Studio album by Ella Fitzgerald
- Released: 1968
- Recorded: December 20–22, 1967
- Genre: Jazz, blues
- Length: 28:42
- Label: Capitol
- Producer: Dave Dexter, Jr

Ella Fitzgerald chronology
| 30 by Ella (1968) | Misty Blue (1968) | Sunshine of Your Love (1969) |

= Misty Blue (album) =

Misty Blue is a 1968 studio album by the American jazz singer Ella Fitzgerald, featuring mostly renditions of recent country music hits.

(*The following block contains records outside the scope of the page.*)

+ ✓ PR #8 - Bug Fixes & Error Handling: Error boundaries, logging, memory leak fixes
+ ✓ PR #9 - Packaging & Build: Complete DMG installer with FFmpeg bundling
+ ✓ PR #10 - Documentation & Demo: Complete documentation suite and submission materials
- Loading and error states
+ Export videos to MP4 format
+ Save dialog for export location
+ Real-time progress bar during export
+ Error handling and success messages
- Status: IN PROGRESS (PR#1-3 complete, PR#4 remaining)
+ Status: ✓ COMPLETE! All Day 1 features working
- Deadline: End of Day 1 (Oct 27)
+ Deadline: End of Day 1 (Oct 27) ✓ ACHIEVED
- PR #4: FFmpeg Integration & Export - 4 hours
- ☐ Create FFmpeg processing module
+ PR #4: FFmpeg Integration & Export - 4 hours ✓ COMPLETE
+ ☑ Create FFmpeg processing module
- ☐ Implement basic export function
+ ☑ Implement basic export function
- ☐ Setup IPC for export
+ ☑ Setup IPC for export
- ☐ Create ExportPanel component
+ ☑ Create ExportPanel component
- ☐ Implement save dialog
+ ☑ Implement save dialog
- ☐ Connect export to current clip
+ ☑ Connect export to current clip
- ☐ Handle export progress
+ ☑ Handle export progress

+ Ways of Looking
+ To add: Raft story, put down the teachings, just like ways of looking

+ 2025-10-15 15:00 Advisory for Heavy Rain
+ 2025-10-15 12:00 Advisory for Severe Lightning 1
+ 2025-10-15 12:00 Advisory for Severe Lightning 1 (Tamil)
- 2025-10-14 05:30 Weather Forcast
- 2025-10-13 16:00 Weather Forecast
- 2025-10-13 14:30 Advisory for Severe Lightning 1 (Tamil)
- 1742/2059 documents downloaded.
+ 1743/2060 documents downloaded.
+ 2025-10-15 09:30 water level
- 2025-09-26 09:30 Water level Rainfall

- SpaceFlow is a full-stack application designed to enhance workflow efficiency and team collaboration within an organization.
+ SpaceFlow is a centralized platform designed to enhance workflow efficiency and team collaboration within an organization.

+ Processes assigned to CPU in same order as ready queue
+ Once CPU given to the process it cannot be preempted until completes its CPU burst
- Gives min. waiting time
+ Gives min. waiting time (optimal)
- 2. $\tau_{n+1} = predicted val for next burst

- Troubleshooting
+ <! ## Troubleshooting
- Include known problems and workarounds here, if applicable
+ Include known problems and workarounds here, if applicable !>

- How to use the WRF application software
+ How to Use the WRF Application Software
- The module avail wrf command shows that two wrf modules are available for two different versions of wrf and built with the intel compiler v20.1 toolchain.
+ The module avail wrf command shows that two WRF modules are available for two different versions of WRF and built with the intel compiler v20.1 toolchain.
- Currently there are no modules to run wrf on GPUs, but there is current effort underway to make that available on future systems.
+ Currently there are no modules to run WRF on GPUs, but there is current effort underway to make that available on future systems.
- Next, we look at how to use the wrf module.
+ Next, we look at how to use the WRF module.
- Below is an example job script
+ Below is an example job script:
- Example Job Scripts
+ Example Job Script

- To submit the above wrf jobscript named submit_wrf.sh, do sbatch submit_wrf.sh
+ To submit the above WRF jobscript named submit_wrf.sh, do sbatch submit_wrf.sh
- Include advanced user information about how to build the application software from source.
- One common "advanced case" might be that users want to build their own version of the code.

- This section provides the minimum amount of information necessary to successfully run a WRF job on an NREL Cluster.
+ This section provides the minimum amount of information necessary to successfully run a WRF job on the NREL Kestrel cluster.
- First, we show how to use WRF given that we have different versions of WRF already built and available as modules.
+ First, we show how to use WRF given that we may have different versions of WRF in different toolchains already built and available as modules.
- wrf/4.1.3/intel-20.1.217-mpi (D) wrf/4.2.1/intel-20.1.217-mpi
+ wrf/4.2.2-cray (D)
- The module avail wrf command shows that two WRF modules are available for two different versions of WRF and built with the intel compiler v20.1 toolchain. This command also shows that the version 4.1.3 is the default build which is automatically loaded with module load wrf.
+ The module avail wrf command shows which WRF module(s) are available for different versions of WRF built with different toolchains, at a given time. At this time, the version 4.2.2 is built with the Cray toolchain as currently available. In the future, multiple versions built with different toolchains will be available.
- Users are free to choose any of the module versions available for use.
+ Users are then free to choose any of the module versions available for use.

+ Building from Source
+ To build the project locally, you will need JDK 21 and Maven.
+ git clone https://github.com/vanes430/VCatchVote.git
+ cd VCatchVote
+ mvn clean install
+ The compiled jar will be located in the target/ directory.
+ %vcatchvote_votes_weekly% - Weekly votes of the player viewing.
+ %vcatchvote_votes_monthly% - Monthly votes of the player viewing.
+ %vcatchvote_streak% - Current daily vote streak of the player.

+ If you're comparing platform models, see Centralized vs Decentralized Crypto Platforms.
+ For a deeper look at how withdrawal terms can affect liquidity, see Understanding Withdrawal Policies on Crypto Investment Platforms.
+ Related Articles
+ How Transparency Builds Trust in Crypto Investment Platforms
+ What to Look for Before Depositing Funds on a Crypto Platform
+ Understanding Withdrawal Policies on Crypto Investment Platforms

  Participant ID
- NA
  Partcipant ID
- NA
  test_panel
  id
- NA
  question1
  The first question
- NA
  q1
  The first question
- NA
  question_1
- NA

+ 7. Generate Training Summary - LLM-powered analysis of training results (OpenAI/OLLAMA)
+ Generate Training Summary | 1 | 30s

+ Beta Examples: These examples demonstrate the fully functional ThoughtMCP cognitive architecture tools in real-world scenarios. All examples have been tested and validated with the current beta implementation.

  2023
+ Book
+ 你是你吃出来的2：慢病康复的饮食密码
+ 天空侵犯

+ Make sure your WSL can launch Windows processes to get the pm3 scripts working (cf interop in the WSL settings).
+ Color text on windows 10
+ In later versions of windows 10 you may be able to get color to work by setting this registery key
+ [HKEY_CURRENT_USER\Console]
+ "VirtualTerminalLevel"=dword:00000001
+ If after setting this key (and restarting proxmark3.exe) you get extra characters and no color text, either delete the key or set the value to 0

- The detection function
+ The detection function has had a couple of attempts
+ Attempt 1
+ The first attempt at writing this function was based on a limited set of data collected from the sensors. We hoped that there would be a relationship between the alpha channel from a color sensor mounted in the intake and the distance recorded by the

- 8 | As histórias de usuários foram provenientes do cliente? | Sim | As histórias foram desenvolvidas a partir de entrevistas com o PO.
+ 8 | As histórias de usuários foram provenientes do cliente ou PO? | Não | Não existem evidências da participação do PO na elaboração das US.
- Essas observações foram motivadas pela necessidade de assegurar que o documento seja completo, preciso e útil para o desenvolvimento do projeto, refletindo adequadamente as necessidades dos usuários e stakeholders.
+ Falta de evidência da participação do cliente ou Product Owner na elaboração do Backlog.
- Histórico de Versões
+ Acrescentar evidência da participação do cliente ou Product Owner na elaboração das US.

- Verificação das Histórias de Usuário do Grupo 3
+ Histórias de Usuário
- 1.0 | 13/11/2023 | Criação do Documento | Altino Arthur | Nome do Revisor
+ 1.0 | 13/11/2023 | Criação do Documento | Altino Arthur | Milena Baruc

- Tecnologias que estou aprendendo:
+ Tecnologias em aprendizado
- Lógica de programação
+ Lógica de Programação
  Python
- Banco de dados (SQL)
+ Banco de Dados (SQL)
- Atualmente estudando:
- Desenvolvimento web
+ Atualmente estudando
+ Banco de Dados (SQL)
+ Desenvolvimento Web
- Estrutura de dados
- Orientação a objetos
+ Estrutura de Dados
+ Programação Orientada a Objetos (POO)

The single "I Taught Him Everything He Knows" reached Billboard's Easy Listening chart.

Professional ratings
Review scores
| Source | Rating |
| AllMusic |  |

==Track listing==
For the 1968 LP on Capitol Records; Capitol ST 2888; re-issued in 1991 on CD, Capitol CDP 7 95152 2

Side One:
1. "Misty Blue" (Bobby Montgomery) – 2:30
2. "Walking in the Sunshine" (Roger Miller) – 2:32
3. "It's Only Love" (Hank Cochran) – 3:04
4. "Evil on Your Mind" (Harlan Howard) – 2:18
5. "I Taught Him Everything He Knows" (Sylvia Dee, Arthur Kent) – 2:47
6. "Don't Let That Doorknob Hit You" (Vic McAlpin) – 2:26
Side Two:
1. "Turn the World Around" (Ben Peters) – 2:45
2. "The Chokin' Kind" (Harlan Howard) – 2:02
3. "Born to Lose" (Ted Daffan) – 3:18
4. "This Gun Don't Care" (Larry Lee) - 2:44
5. "Don't Touch Me" (Hank Cochran) – 2:56

==Personnel==
Recorded December 20–22, 1967, in Hollywood, Los Angeles:

- Ella Fitzgerald – vocals
- Sid Feller – arranger, conductor
- Dave Dexter, Jr – producer, with Ken Nelson and D. D. Cavanaugh

Album notes by Dave Dexter, Jr.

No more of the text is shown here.